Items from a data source
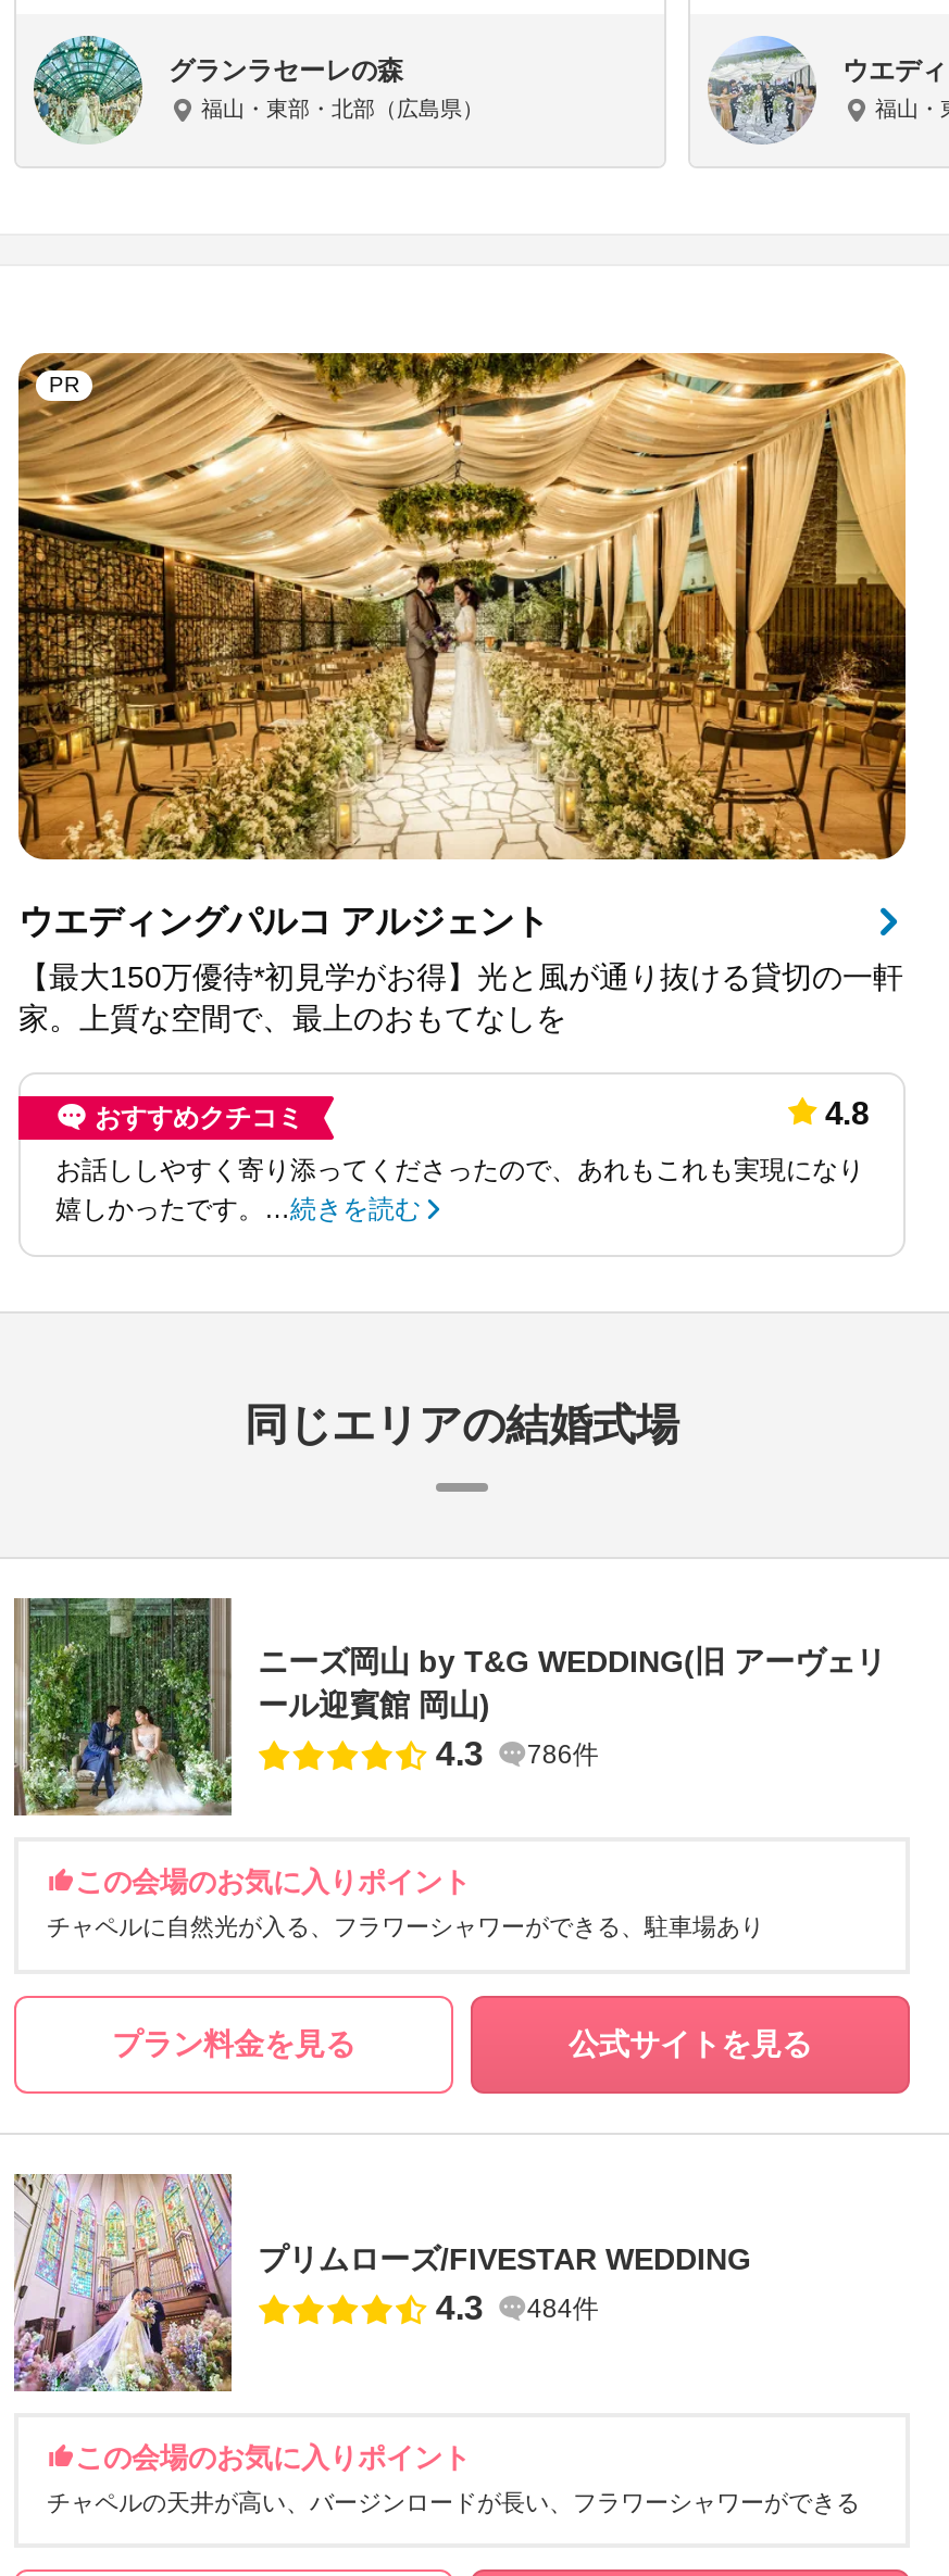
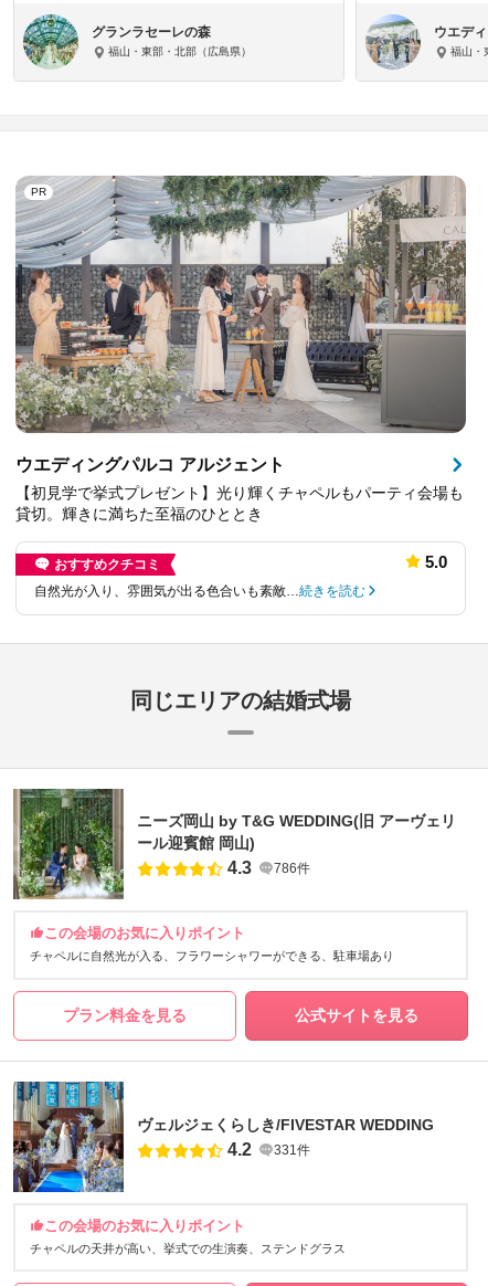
[16,351,908,862] [image] -> [14,175,467,434] [image]
[18,959,903,1035] 【最大150万優待*初見学がお得】光と風が通り抜ける貸切の一軒 | 家。上質な空間で、最上のおもてなしを -> [15,484,464,522] 【初見学で挙式プレゼント】光り輝くチャペルもパーティ会場も | 貸切。輝きに満ちた至福のひととき
[825,1093,869,1130] 4.8 -> [425,552,447,571] 5.0
[55,1154,864,1224] お話ししやすく寄り添ってくださったので、あれもこれも実現になり | 嬉しかったです。…続きを読む -> [34,583,365,598] 自然光が入り、雰囲気が出る色合いも素敵…続きを読む
[12,2174,751,2393] [image] | プリムローズ/FIVESTAR WEDDING | 4.3 | 484件 -> [12,1081,434,1193] [image] | ヴェルジェくらしき/FIVESTAR WEDDING | 4.2 | 331件
[310,2489,860,2515] バージンロードが長い | フラワーシャワーができる -> [163,1242,346,1255] 挙式での生演奏 | ステンドグラス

Requirement> A count is needed of the lines above that hold the word "image"; give that count and no other text.

Response for this exercise> 2